Как только настала пауза, вызванная сознанием мелочности национальных противоречий, извне донеслись странные звуки, которые вогнали парней в тяжелое удивление; именно – звучал иностранный говор и лай собак.

– Нет, ребята, – горько заметил Кашлев, – и не землетрясение это, и не диверсия, а последняя мировая. Французы выбросили десант! Наверное, сначала американцы нанесли ракетно-ядерный удар, а потом французы выбросили десант.
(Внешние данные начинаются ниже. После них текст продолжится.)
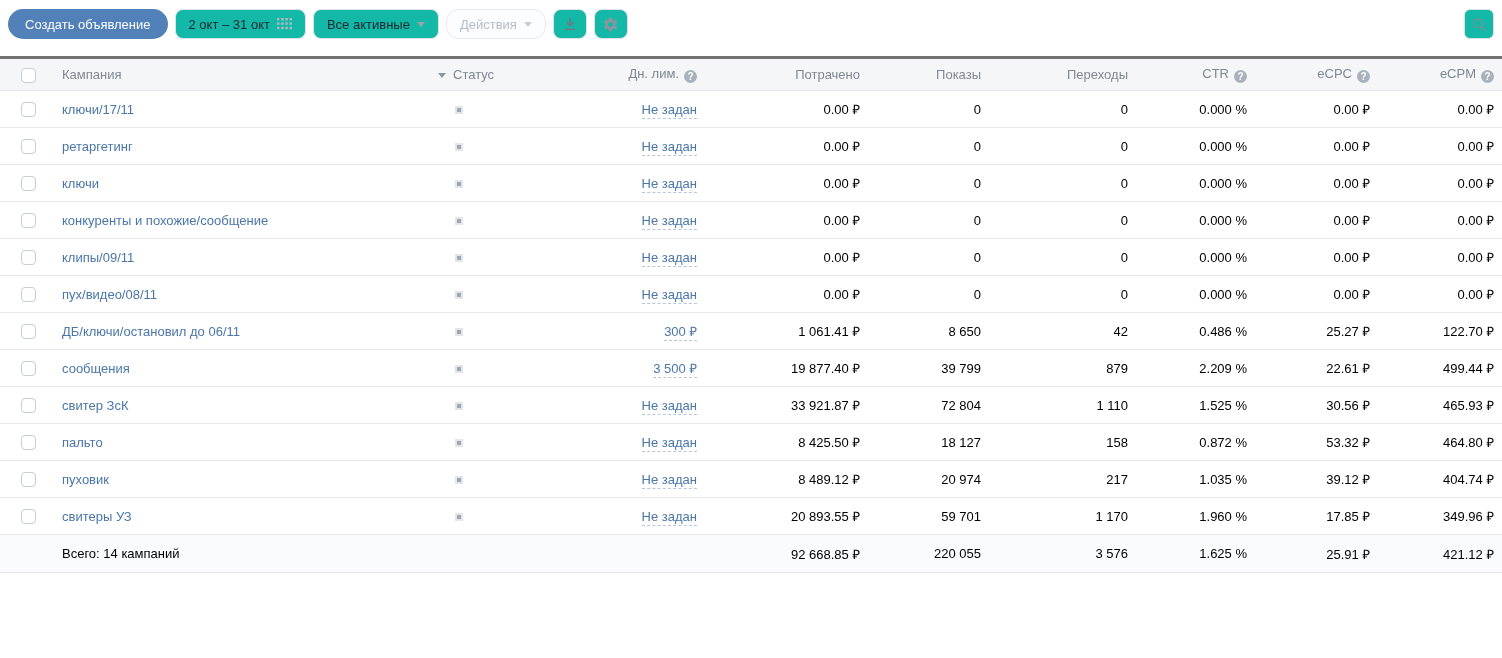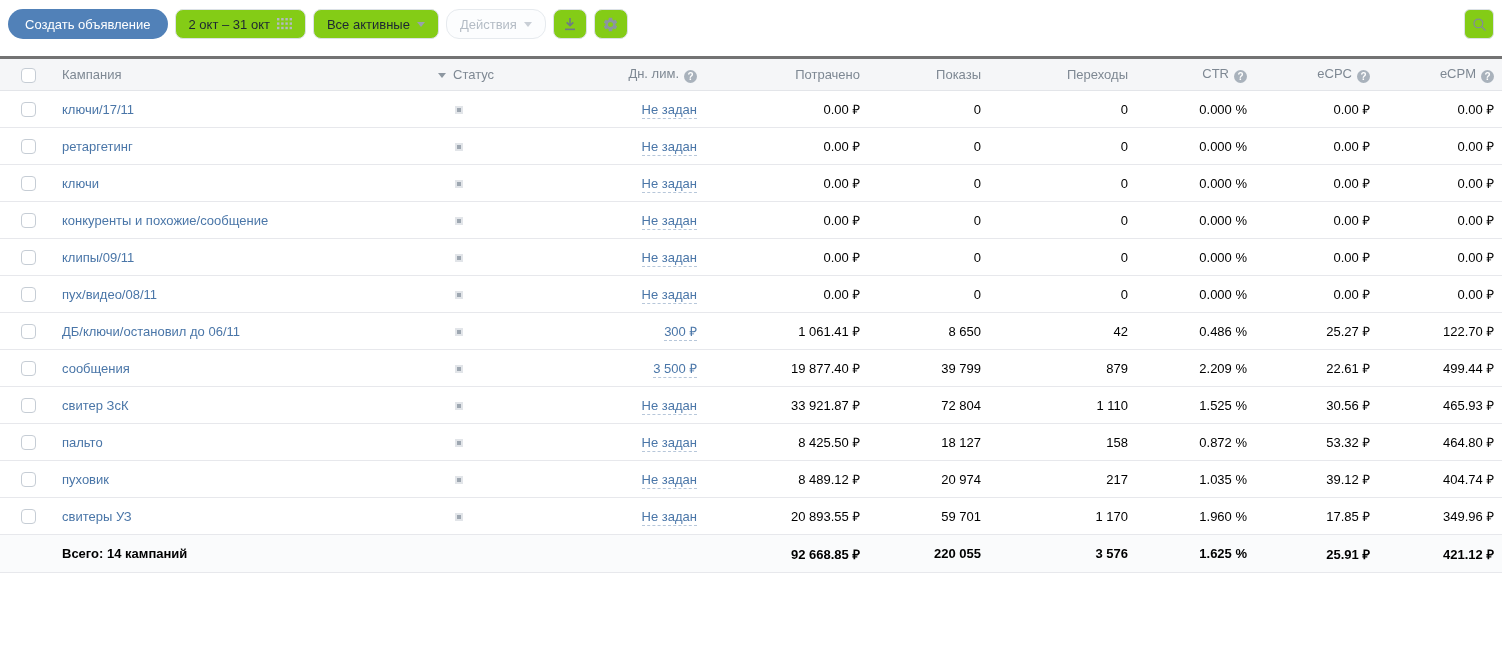--- a/index.html
+++ b/index.html
@@ -26,7 +26,7 @@
     gap: 7px;
     height: 30px;
     padding: 0 13px;
-    background: #84cc16;
+    background: #14b8a6;
     border: 1px solid #dce1e6;
     border-radius: 8px;
     font-family: "Liberation Sans", sans-serif;

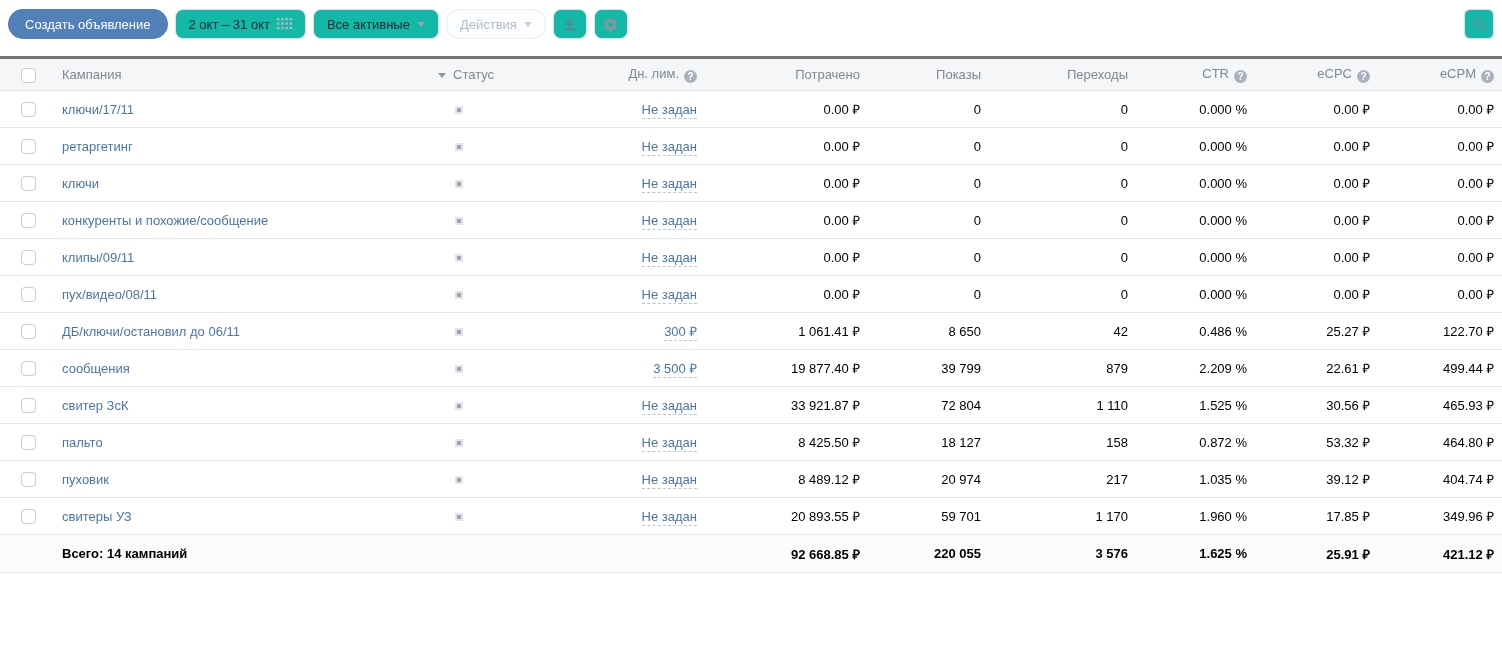--- a/index.html
+++ b/index.html
@@ -107,7 +107,6 @@
     border-bottom: 1px solid #e7e8ec;
     padding: 0 8px;
     white-space: nowrap;
-    font-weight: bold;
   }
   .footer-label { text-align: left; padding-left: 62px !important; }
 

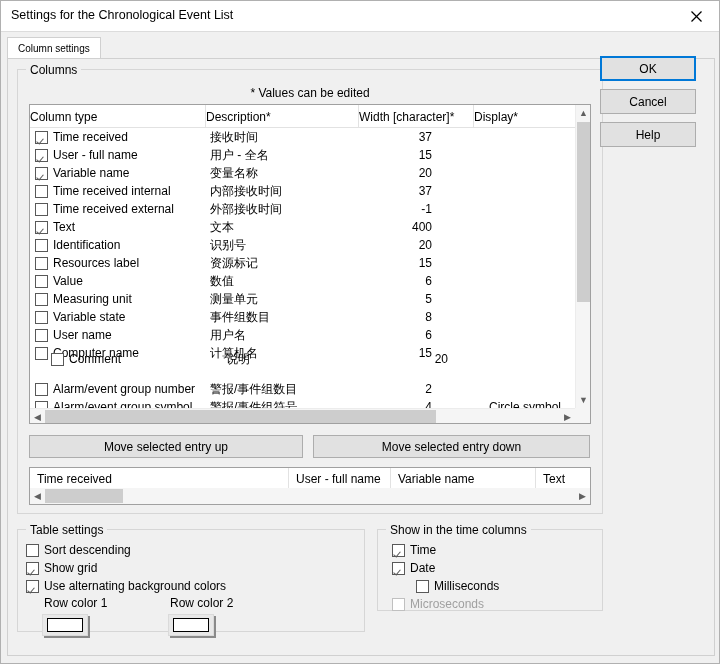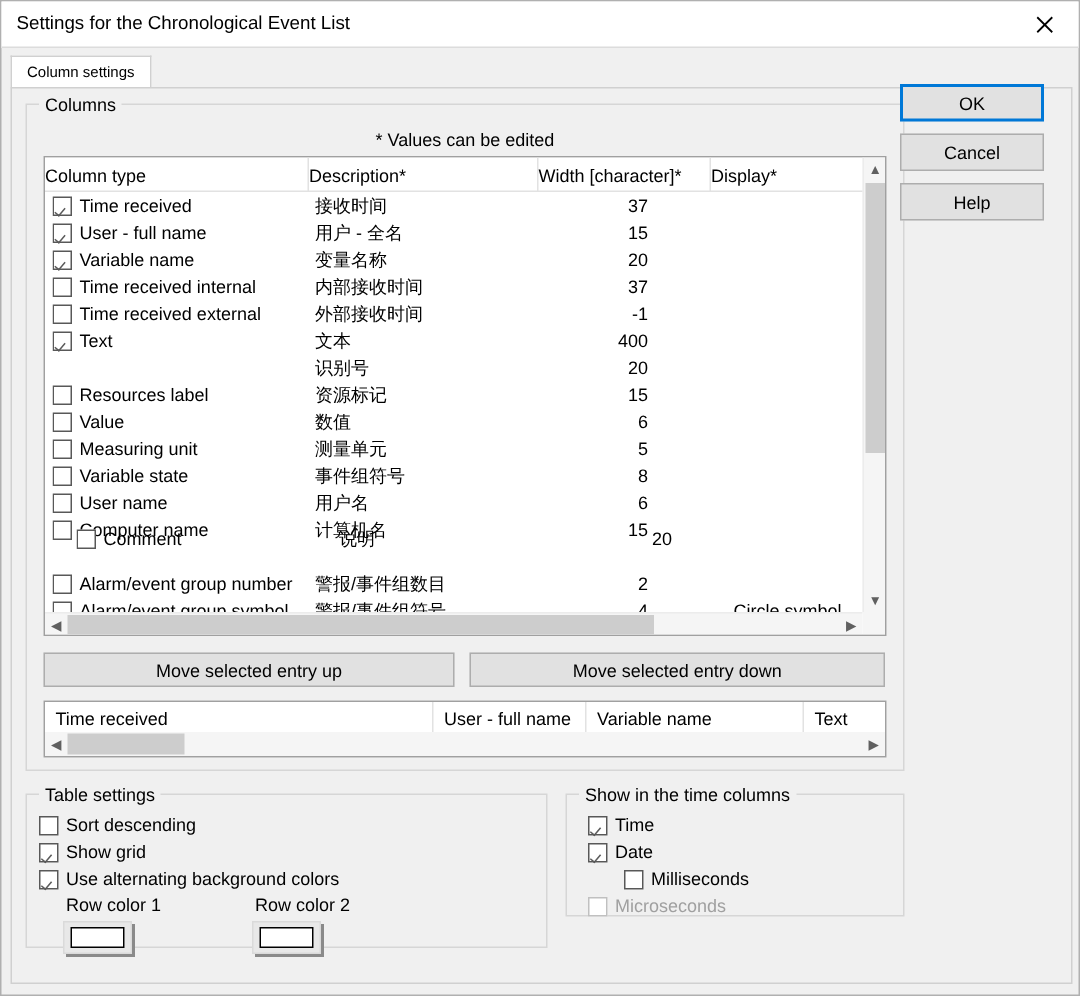--- a/index.html
+++ b/index.html
@@ -369,6 +369,10 @@
           <div class="cell c-disp"></div>
         </div>
         <div class="row" style="top: 108px;">
+          <div class="cell c-type">
+            <span class="cb"></span>
+            <span>Identification</span>
+          </div>
           <div class="cell c-desc">识别号</div>
           <div class="cell c-width">20</div>
           <div class="cell c-disp"></div>

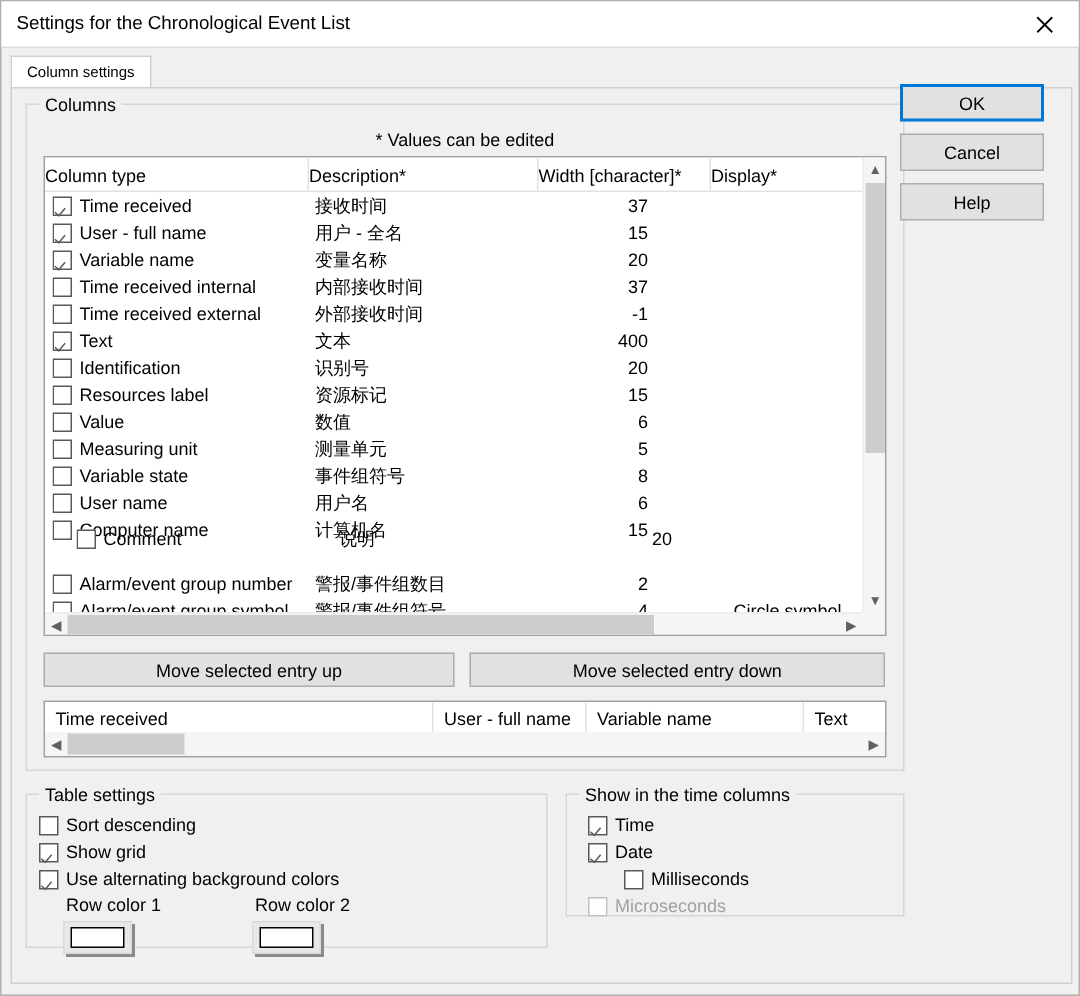--- a/index.html
+++ b/index.html
@@ -409,7 +409,7 @@
             <span class="cb"></span>
             <span>Variable state</span>
           </div>
-          <div class="cell c-desc">事件组符号</div>
+          <div class="cell c-desc">事件组数目</div>
           <div class="cell c-width">8</div>
           <div class="cell c-disp"></div>
         </div>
– Почему ты думаешь, что это именно французы? – спросил его Геворкян.

– Потому что я в техникуме изучал французский язык.

– А как по-французски будет Париж? – зачем-то спросил Мирзоев.

– Да так и будет, только противным голосом.

Вслед за этими словами все трое внимательно прислушались к внешним звукам: лаяли собаки, враги разговаривали ровно, уверенно, как и полагается победителям.

– Что же теперь делать? – сказал Мамед. – Я все-таки офицер запаса, а не белобилетник какой-нибудь!

– Ничего не делать, – ответил ему Карен. – Сдаваться будем на милость победителя. Ничего: французы – народ культурный.

– Я тебе сдамся, я тебе сейчас сдамся! – с угрозой воскликнул Кашлев. – Зубами будем, такие-сякие, врагу глотку перегрызать, пока он нас замертво не положит! Лично я с французами еще за тысяча восемьсот двенадцатый год, ребята, не расквитался. И знаю я их культуру! Это они у себя в Париже культурные, а в тысяча восемьсот двенадцатом году они из России посуду обозами вывозили! Вот обдерут нас опять как липку, сразу почувствуете западную культуру!

– Это ты зря, – возразил Мамед. – Они, конечно, свое возьмут, но зато наконец наведут порядок.

Геворкян добавил:

– И, конечно же, вернут Армении Карабах.

– В таком случае, – молвил Мирзоев, – я им тоже буду глотку перегрызать!

Кашлев сказал:

– А потом, Мамед, ты же при их порядке умрешь с голоду под забором. И мы с Кареном помрем при нашей специализации. Нет, ребята, будем стоять, как под Сталинградом, до последнего издыхания! Обидно только, что нам опять поначалу намяли ряшку…

Тем временем внешние враждебные звуки приблизились настолько, что уже можно было разобрать отдельные восклицания.

– А зачем они вообще нас откапывают, не пойму? – заинтересовался вдруг Геворкян.

– Они не нас откапывают, – объяснил ему Кашлев, – а материальные ценности, такая у них культура.

– Ладно, – сказал Мирзоев, – говори про стратегию, про тактику говори.

– Стратегия и тактика у нас будет такая: в каждую руку берем по булыжнику, и пускай они, сволочи подойдут!

Собственно, так и сделали: когда примерно через час парней откопала бригада французских спасателей, они выкарабкались наружу и тесно встали, держа в каждой руке по камню; к ним было бросились со всех сторон люди, но Кашлев грозно провозгласил:

– Смерть французским оккупантам! – и поднял камень над головой.

– Чего, чего? – изумился кто-то из наших, работавших меж французов.

– Смерть французским оккупантам… – уже неуверенно сказал Кашлев.

Спасатели подумали, что ребята на радостях очумели.